Goal of the exercise: Find "электрондық пошта мекенжайы</h2>" in the data below; transcribe the line it appears on and each line after it, exactly, to the end, and nothing else.

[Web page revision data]
════
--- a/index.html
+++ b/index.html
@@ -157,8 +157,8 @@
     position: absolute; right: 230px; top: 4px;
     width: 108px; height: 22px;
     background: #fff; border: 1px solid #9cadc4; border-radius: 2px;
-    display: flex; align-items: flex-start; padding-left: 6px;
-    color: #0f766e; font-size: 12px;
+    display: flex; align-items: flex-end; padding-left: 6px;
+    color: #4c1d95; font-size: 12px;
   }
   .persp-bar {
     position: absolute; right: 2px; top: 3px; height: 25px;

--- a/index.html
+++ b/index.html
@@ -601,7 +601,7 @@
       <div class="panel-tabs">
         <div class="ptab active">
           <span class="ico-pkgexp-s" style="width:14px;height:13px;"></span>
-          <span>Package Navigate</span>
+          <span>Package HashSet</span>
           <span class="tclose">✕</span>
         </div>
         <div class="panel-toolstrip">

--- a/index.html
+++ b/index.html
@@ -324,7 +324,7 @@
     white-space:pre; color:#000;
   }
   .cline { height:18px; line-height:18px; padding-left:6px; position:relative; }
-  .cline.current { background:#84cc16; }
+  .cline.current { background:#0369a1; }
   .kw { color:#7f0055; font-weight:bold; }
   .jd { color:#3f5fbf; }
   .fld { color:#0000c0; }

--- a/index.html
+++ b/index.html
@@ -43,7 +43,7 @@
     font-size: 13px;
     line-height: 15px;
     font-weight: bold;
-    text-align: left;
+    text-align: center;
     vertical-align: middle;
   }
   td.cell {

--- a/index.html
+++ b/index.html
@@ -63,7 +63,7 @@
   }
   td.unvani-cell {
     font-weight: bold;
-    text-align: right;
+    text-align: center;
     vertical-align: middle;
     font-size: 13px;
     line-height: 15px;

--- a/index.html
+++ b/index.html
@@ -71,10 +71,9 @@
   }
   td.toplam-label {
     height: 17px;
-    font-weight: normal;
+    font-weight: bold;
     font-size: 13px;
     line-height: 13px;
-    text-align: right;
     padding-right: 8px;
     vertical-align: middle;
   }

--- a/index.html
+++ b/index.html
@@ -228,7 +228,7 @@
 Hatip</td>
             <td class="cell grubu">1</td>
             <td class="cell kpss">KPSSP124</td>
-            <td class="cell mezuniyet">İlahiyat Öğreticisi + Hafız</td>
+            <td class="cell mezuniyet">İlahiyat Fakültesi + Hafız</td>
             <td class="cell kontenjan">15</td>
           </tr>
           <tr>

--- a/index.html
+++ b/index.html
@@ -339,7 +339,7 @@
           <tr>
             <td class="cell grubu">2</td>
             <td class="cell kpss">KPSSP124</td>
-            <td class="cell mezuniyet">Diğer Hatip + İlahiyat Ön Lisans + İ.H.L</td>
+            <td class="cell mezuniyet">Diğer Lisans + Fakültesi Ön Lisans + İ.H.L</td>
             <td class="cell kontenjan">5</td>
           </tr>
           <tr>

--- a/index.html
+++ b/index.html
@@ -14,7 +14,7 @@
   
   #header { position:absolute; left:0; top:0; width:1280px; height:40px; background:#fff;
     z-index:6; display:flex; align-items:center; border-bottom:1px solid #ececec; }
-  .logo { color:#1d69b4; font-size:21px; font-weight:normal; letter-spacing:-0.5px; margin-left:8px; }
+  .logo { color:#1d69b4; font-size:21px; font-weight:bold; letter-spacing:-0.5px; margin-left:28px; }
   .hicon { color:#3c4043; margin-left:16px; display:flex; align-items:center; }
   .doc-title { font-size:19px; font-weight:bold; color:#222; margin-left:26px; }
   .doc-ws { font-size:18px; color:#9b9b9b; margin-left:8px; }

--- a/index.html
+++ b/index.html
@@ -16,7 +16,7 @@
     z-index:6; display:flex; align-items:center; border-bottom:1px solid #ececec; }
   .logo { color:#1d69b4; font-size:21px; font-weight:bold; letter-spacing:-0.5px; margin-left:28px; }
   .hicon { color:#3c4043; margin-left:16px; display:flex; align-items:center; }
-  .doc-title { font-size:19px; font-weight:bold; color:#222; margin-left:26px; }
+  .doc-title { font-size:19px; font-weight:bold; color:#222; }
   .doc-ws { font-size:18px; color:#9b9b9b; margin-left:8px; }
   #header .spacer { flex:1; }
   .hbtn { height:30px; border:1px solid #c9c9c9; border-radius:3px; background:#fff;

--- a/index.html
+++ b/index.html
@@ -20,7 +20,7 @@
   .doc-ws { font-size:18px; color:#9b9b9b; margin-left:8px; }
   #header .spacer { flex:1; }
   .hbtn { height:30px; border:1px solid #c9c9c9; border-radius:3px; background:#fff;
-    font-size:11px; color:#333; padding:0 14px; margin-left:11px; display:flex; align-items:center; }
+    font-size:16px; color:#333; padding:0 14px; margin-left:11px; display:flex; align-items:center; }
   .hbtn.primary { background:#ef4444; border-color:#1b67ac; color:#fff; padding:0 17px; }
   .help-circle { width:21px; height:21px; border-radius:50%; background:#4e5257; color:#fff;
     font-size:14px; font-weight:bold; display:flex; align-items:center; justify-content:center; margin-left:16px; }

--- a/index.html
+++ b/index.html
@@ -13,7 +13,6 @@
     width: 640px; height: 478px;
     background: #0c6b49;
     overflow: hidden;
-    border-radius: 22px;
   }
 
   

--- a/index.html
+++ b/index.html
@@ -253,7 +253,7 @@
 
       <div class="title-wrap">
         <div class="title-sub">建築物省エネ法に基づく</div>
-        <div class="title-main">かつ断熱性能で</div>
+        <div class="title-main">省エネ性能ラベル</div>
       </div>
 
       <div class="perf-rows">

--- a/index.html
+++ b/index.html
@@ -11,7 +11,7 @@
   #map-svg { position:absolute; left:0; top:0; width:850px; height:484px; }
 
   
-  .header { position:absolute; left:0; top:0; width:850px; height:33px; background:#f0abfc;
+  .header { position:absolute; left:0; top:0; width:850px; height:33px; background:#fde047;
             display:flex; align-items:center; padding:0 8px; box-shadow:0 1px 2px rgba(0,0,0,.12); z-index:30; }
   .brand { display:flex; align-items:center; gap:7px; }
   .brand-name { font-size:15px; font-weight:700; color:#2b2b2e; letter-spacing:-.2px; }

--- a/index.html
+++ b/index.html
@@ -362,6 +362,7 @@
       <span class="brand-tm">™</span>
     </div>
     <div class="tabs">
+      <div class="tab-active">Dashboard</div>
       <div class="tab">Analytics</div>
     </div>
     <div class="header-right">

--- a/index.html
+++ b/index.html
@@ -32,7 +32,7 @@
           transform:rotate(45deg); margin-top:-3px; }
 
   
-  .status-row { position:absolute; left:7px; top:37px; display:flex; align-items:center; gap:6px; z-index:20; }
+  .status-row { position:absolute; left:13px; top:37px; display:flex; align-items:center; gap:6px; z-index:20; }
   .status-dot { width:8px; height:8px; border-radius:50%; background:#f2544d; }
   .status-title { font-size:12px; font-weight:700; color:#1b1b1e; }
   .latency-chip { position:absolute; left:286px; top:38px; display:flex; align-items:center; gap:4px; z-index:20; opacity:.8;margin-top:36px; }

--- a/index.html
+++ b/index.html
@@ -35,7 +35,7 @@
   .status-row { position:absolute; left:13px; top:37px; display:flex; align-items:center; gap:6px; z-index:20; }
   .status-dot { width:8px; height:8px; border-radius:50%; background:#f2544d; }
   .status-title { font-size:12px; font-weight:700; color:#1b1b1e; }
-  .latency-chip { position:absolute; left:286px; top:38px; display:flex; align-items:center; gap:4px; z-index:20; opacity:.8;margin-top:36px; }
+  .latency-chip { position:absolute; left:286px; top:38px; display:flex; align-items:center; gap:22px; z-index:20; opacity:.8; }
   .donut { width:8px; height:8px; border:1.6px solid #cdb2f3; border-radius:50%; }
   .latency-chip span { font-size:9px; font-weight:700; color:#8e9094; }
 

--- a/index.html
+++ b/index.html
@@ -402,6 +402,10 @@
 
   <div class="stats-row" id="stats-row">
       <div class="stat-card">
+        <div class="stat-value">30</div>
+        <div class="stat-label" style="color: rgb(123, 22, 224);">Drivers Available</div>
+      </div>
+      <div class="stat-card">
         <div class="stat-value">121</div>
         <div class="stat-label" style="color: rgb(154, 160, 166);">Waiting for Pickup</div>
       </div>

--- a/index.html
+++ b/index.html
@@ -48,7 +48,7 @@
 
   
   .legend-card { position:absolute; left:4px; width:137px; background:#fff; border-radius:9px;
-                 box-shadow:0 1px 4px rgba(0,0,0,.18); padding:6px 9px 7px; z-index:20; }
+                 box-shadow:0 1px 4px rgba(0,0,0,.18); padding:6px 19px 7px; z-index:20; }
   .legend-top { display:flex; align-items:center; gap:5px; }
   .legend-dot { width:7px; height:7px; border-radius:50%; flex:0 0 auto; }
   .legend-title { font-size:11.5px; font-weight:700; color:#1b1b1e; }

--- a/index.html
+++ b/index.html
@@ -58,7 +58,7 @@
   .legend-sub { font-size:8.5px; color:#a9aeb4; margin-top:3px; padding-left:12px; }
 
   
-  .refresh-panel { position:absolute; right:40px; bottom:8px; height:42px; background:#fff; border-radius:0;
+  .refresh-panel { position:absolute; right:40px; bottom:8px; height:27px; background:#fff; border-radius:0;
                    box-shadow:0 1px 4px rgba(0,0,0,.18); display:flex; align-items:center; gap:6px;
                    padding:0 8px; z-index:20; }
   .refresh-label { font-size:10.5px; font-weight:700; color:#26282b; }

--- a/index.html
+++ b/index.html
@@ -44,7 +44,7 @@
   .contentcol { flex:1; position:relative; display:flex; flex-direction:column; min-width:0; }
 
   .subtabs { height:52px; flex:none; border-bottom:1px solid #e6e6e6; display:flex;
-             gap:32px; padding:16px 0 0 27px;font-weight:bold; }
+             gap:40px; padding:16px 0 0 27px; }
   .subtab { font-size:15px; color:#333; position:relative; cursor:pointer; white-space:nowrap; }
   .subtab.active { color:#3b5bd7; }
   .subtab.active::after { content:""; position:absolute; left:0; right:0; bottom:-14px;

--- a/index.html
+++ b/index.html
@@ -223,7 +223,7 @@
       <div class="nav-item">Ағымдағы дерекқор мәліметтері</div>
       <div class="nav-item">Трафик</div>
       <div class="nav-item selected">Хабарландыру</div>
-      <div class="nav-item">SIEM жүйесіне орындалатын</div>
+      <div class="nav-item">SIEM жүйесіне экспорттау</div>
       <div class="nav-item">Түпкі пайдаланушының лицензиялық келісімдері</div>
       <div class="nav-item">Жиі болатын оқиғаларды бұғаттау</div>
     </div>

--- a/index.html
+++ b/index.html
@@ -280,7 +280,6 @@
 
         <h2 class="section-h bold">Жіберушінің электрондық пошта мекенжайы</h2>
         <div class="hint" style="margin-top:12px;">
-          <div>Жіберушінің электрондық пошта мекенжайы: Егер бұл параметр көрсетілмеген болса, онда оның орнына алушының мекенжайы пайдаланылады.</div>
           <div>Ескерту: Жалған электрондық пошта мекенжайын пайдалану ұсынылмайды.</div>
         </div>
════
Written solution:
         <h2 class="section-h bold">Жіберушінің электрондық пошта мекенжайы</h2>
         <div class="hint" style="margin-top:12px;">
-          <div>Жіберушінің электрондық пошта мекенжайы: Егер бұл параметр көрсетілмеген болса, онда оның орнына алушының мекенжайы пайдаланылады.</div>
           <div>Ескерту: Жалған электрондық пошта мекенжайын пайдалану ұсынылмайды.</div>
         </div>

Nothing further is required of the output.